Pytorch 1 Sampler in DataLoade Ⅱ

三月 03, 2020

Code Analysis

cover

Sampler Secondly

primitive Samplers

Base: Sampler

Sampler部分的所有sampler都继承基类Sampler：

class Sampler(object):
    r"""Base class for all Samplers.

    Every Sampler subclass has to provide an :meth:`__iter__` method, providing a
    way to iterate over indices of dataset elements, and a :meth:`__len__` method
    that returns the length of the returned iterators.

    .. note:: The :meth:`__len__` method isn't strictly required by
              :class:`~torch.utils.data.DataLoader`, but is expected in any
              calculation involving the length of a :class:`~torch.utils.data.DataLoader`.
    """

    def __init__(self, data_source):
        pass

    def __iter__(self):
        raise NotImplementedError

如注释所言，所有Sampler的子类被实例化后作为Iterator类型被通过next函数调用，因此必须实现__iter__函数，而__len__函数的实现则并非必要的。

注意，基类的init函数需要data_source即原数据集作为参数，但一般子类并不使用super调用父类的初始化函数。此外，由于sampler返回index，所以子类使用data_source通常仅要求其长度，用以作为__len__的返回值或返回Iterator的参数。

Sampler的几个子类的实现都比较简单，这里贴下源码，不再细说。

Subclass: SequentialSampler

class SequentialSampler(Sampler):
    r"""Samples elements sequentially, always in the same order.

    Arguments:
        data_source (Dataset): dataset to sample from
    """

    def __init__(self, data_source):
        self.data_source = data_source

    def __iter__(self):
        return iter(range(len(self.data_source)))

    def __len__(self):
        return len(self.data_source)

SequentialSampler即不shuffle且非batch情况的默认sampler，这里直接返回dataset长度的顺序Iterator。

Subclass: RandomSampler

class RandomSampler(Sampler):
    r"""Samples elements randomly. If without replacement, then sample from a shuffled dataset.
    If with replacement, then user can specify :attr:`num_samples` to draw.

    Arguments:
        data_source (Dataset): dataset to sample from
        replacement (bool): samples are drawn with replacement if ``True``, default=``False``
        num_samples (int): number of samples to draw, default=`len(dataset)`. This argument
            is supposed to be specified only when `replacement` is ``True``.
    """

    def __init__(self, data_source, replacement=False, num_samples=None):
        self.data_source = data_source
        self.replacement = replacement
        self._num_samples = num_samples

        if not isinstance(self.replacement, bool):
            raise ValueError("replacement should be a boolean value, but got "
                             "replacement={}".format(self.replacement))

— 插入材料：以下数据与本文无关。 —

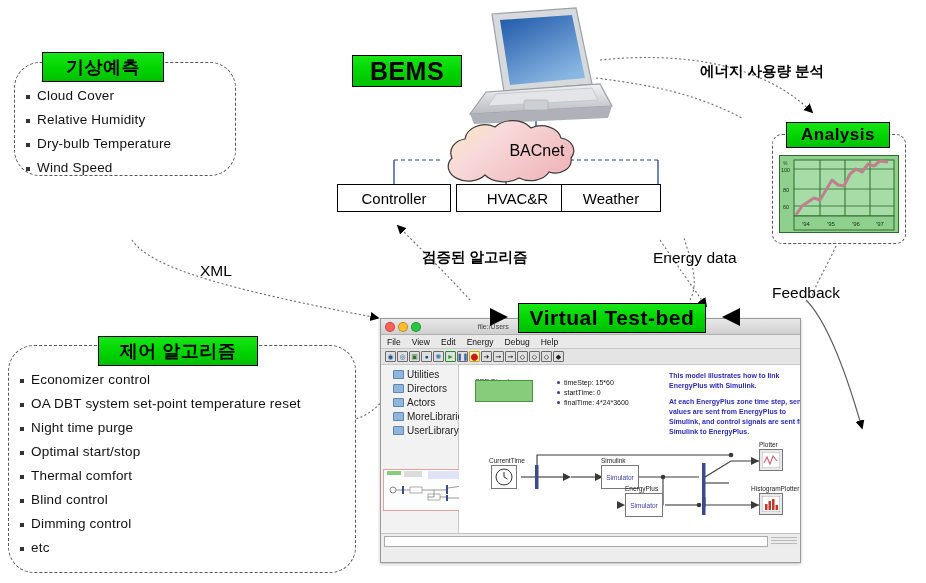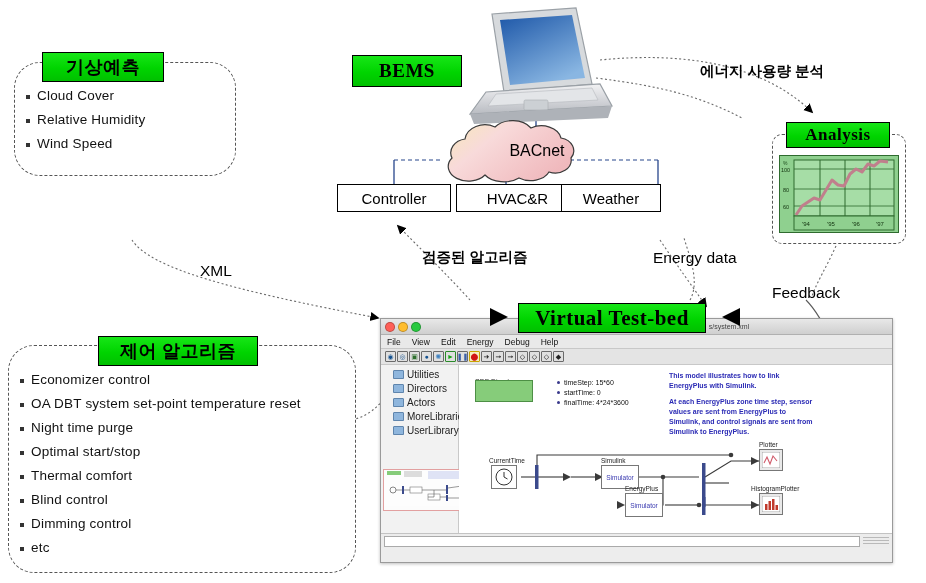"기상예측" .chip { font-family: Liberation Serif, serif -> none }
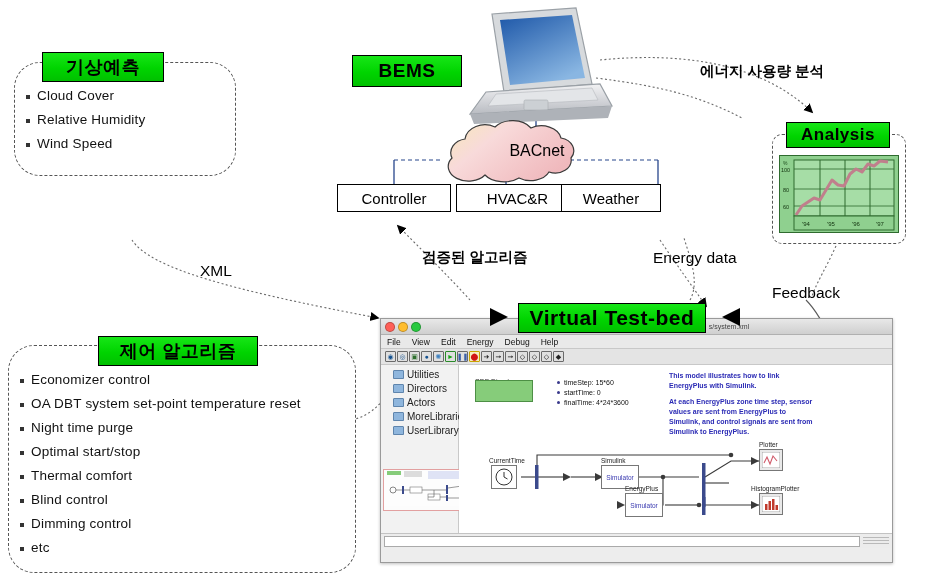"BEMS" div.abs { font-size: 19px -> 25px }
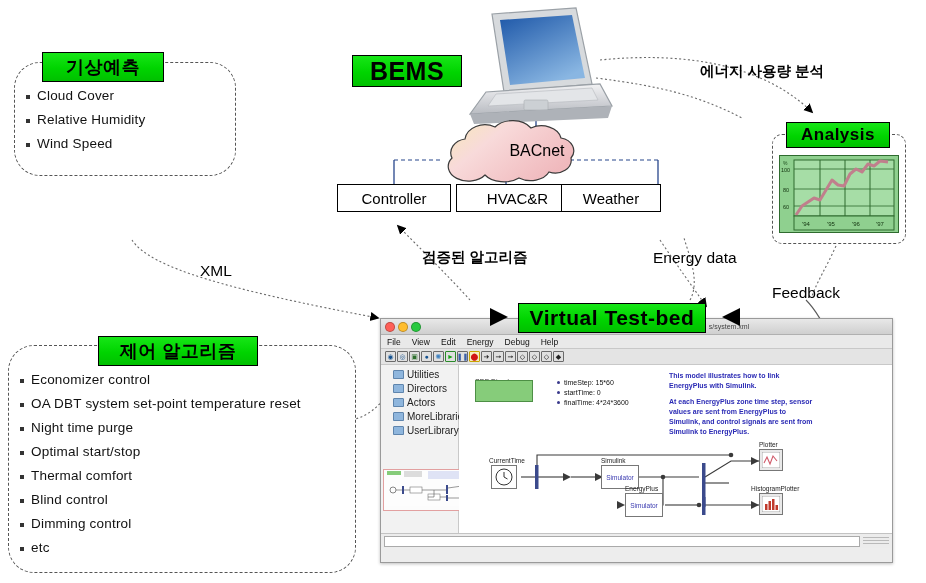"Dry-bulb Temperature" div.li { html: none -> <div> <span></span> <span>Dry-bulb Temperature</span> </div> }
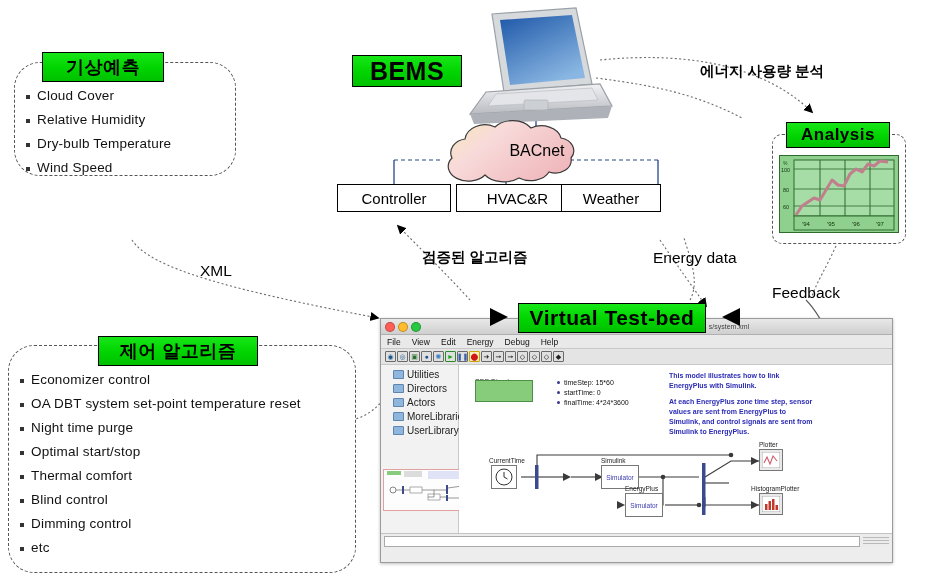"File" div.abs { width: 513px -> 421px }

        if self._num_samples is not None and not replacement:
            raise ValueError("With replacement=False, num_samples should not be specified, "
                             "since a random permute will be performed.")

        if not isinstance(self.num_samples, int) or self.num_samples <= 0:
            raise ValueError("num_samples should be a positive integer "
                             "value, but got num_samples={}".format(self.num_samples))

    @property
    def num_samples(self):
        # dataset size might change at runtime
        if self._num_samples is None:
            return len(self.data_source)
        return self._num_samples

    def __iter__(self):
        n = len(self.data_source)
        if self.replacement:
            return iter(torch.randint(high=n, size=(self.num_samples,), dtype=torch.int64).tolist())
        return iter(torch.randperm(n).tolist())

    def __len__(self):
        return self.num_samples

RandomSampler是shuffle且非batch情况的默认sampler，其根据replacement的值有两类情况：

replacement为False时，对小于等于n的所有数permute后（len(dataset)次，无重复）转化为Iterator；
replacement为True时，则对小于等于n的所有数随机选取num_samples次后（可重复）转化为Iterator。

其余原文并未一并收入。